Dak
mentat
The original tweet is insinuating that birth control is an undesirable form of liberation from biology because it's imposing sterility "upon the whole of humanity." So the implied argument seems, to my eyes, to be that birth control methods are bad elements of women's liberation because they allow women to avoid their biological responsibility to procreate (or something of the sort). I was confused because I didn't (and don't) see how simply postponing childbirth to a future date is circumventing childbirth (entirely, that is).
It isn't circumventing it entirely (well, until it is). Egg and sperm quality decline with age, and waiting until 30+ to have children leaves a narrow window for having children if you are still able to achieve pregnancy. So even if women decide they might want more than 1.7 children, they may be unable to.

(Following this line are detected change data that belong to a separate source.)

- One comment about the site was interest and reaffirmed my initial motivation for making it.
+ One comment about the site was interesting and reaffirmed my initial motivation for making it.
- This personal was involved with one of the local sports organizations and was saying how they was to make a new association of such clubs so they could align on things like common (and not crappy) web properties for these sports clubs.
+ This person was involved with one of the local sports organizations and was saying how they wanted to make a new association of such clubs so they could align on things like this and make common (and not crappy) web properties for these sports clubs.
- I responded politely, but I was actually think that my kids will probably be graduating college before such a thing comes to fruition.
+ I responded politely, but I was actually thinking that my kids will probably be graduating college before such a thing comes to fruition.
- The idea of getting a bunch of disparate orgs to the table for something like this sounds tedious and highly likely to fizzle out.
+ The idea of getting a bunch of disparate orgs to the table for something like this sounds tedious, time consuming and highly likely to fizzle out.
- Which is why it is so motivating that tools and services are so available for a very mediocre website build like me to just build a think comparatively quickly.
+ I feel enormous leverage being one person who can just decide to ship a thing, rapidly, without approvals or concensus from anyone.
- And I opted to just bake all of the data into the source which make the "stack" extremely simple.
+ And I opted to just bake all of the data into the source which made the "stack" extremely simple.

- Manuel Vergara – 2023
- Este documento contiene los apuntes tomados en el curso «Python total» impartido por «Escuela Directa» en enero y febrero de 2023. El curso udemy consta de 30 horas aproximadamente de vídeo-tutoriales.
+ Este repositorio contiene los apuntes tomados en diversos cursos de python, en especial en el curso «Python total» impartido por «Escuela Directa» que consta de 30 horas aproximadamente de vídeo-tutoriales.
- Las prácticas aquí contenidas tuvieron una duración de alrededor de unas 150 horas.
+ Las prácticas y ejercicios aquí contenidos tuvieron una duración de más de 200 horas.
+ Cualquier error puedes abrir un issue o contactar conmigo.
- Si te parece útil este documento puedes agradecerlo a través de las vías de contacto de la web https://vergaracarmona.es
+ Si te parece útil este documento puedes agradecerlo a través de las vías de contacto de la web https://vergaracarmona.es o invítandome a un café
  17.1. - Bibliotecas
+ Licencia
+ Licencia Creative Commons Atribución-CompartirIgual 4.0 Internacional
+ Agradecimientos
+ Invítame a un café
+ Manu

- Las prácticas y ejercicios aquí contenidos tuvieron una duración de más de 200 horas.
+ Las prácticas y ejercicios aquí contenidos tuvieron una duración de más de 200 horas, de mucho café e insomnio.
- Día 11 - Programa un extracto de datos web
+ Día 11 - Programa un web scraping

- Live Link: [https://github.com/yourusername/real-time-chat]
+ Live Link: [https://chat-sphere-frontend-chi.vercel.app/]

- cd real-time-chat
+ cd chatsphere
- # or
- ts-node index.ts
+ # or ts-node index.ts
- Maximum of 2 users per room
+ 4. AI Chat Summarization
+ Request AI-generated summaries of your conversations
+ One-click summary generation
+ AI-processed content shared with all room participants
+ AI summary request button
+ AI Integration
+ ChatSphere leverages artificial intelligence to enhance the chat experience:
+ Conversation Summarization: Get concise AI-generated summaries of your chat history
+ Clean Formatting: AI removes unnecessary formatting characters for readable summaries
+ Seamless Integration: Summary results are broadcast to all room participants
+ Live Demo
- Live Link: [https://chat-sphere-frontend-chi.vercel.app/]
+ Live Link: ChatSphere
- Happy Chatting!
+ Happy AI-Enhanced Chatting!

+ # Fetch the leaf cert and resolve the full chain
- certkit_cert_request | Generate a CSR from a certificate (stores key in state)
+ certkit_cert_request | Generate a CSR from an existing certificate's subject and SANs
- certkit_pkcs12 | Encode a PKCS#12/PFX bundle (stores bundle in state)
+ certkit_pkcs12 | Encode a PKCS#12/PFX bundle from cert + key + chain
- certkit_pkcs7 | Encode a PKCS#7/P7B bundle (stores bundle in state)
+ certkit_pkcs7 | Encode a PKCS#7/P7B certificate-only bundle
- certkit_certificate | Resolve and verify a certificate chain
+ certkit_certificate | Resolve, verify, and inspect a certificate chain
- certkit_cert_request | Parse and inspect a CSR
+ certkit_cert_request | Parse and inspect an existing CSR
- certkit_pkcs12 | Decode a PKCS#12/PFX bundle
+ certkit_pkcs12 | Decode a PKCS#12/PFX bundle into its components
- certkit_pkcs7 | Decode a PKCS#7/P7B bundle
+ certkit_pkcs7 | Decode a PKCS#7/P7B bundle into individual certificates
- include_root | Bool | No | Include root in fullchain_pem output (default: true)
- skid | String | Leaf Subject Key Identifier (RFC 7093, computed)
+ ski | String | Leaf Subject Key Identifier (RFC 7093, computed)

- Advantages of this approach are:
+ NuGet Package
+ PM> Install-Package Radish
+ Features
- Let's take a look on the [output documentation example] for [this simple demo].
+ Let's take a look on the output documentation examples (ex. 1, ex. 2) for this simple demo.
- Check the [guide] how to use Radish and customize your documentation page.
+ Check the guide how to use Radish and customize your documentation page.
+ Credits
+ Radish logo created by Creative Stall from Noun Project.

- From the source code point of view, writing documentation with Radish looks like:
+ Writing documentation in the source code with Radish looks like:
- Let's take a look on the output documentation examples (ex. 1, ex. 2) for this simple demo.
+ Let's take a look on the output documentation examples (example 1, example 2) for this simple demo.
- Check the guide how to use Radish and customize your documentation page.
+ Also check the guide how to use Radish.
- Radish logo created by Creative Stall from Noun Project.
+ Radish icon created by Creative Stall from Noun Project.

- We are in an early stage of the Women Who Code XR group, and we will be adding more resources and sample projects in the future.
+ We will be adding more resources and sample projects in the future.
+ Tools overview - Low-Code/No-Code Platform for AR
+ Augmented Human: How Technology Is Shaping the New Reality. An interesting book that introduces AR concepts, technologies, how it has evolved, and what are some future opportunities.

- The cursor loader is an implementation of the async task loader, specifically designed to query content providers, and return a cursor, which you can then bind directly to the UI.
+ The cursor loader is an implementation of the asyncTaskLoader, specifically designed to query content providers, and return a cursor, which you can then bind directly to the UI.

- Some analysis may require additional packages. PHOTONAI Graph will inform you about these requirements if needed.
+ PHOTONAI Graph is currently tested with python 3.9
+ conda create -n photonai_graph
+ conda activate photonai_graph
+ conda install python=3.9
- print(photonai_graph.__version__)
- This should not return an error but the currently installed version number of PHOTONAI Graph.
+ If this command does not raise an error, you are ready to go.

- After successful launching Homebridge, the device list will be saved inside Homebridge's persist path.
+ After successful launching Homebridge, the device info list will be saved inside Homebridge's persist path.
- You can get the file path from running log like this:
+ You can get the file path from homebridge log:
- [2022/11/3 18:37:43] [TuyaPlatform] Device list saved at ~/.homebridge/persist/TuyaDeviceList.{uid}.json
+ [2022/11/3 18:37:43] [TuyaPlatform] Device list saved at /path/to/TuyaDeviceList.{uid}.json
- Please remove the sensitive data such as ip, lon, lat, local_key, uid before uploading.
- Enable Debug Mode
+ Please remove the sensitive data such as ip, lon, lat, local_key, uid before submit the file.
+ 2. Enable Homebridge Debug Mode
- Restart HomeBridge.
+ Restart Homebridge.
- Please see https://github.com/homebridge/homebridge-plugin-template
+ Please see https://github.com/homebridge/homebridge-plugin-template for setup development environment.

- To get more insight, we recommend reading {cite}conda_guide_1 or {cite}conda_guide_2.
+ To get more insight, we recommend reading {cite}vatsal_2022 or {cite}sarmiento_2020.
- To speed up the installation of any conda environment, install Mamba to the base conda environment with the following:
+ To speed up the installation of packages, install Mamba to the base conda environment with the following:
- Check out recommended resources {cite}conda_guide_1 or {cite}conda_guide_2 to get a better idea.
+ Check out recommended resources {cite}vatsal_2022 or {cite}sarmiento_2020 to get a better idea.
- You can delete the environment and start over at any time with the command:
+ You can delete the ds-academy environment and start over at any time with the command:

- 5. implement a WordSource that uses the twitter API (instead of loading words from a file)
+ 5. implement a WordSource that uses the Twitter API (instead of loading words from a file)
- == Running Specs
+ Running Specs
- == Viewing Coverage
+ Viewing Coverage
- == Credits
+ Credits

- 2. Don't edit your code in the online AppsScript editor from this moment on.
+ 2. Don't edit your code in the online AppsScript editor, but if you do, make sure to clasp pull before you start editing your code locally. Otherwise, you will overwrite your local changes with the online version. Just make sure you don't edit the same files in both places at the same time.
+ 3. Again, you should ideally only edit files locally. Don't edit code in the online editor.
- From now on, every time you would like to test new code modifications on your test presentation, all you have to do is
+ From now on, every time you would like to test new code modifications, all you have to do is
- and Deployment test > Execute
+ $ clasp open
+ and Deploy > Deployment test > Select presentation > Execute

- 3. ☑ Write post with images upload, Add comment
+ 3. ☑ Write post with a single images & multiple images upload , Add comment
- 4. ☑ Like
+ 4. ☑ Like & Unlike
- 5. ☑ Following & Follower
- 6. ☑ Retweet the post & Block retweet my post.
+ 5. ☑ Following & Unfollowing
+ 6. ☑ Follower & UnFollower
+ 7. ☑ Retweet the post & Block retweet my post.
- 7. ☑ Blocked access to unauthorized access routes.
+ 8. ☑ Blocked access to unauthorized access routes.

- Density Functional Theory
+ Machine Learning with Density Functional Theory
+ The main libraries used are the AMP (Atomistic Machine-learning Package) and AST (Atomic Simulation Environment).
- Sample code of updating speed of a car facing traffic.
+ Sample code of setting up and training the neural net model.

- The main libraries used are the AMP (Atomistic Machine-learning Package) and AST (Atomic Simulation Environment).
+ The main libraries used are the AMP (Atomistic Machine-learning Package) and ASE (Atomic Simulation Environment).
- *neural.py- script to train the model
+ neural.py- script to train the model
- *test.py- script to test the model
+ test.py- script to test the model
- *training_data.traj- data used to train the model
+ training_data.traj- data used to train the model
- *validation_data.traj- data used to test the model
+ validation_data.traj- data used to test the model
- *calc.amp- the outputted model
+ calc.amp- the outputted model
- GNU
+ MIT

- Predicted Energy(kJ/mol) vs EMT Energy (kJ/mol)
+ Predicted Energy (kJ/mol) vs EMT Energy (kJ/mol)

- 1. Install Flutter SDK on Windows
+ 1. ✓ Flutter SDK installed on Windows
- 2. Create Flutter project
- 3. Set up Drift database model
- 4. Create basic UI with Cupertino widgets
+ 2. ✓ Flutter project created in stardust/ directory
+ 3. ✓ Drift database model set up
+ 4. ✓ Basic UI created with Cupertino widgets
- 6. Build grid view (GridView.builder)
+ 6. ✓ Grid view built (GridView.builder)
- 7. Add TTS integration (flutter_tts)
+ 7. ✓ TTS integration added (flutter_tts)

I dunno, but breeding just for its own sake seems ridiculous to me, especially if we're talking about a sterility that won't truly impact the human species for thousands of years.
......
According to the IUCN, an endangered species is one that meets any one of the following criteria: a 50–70% population decrease over 10 years, a total geographic area less than 5,000 km2 (or local population area less than 500 km2), a population size less than 2,500 adults, a restricted population of 250 adults, or a statistical prediction that it will go extinct within the next 20 years.
I think we'll be fine.
The effect on the species will be much faster than thousands of years, because the ramifications extend beyond simply "less people are being born now than before."